In one sense, they comprise yet another account of the Four Gospels of the Bible (the first four books of the New Testament: Matthew, Mark, Luke, and John). But it is not the words so much as how they are presented and accompanied that set this work apart from others of its kind. The painstaking care that Aedfrith took to complete this manuscript is evident, as is his attention to detail. It is all the more amazing to contemplate the successful completion of this project, which must have been started shortly after Cuthbert’s death, when held up against the long list of Eadfrith’s other duties, many of which surely consumed much of his waking hours. We must also remember that Lindisfarne, in Northumbria, was susceptible to particularly harsh winters, which sometimes prevented the monks from doing anything short of surviving. That Aedfrith was able to complete so monumental an achievement in such a short time is testament to his determination and fortitude.

The Gospels were made on vellum, as usual, and written in ink, as usual. One large difference, however, can be found in the large number of colors used. Some historians think that as many as 40 inks were used.

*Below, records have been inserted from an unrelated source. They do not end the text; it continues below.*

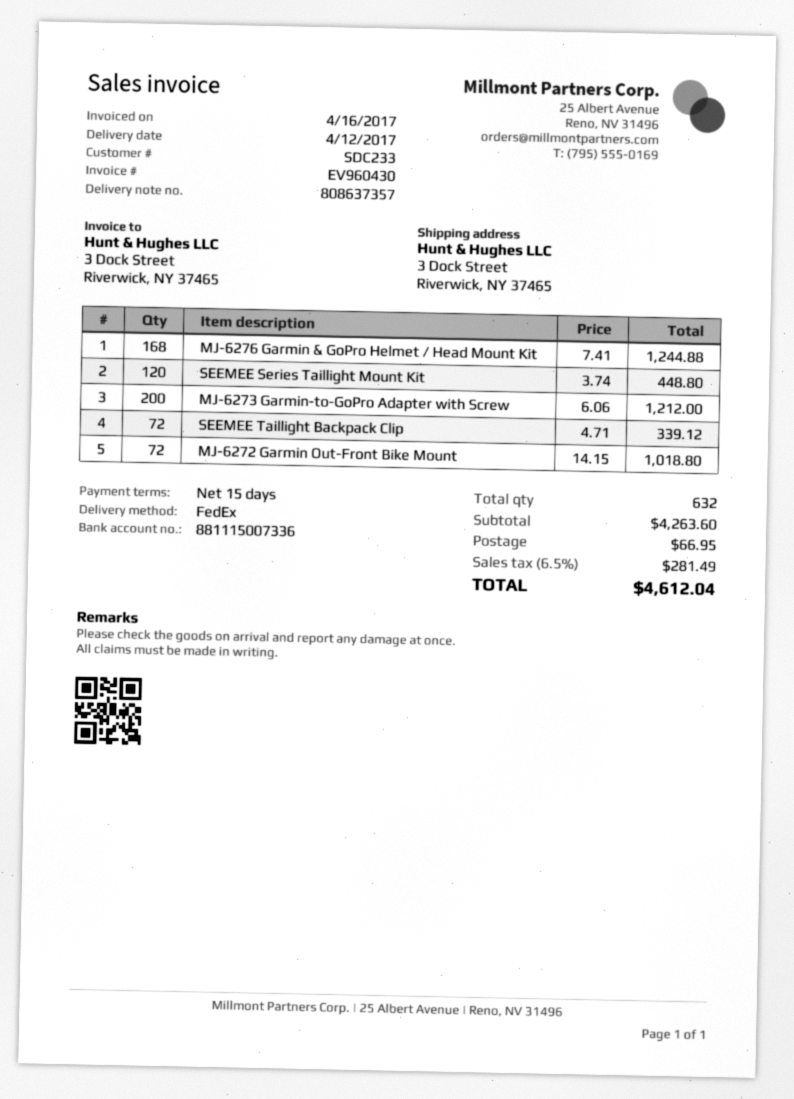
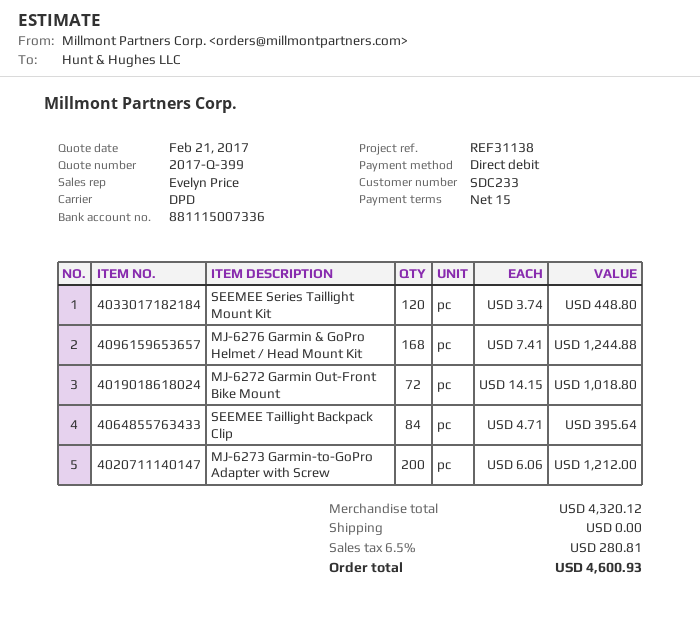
shipping method: FedEx -> DPD
SEEMEE Taillight Backpack Clip: 72 x 4.71 = 339.12 -> 84 x 4.71 = 395.64
subtotal: 4263.60 -> 4320.12
shipping: 66.95 -> 0.00
tax: 6.5% = 281.49 -> 6.5% = 280.81
total: 4612.04 -> 4600.93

It is also notable that the Gospels contain many illustrations of birds, which was unusual for that time period.

In addition to the text and the accompanying illustrations are 15 specially illustrated pages. Four of these precede the Gospels; the others are spaced throughout. It is these that deserve special attention, for their skill and beauty are almost without surpass.

So in one sense, this is a book, a retelling of the Gospels of the Bible. In another sense, it is a piece of art history, one of the most beautiful books ever produced. Leave it to the monks to create beauty out of chaos.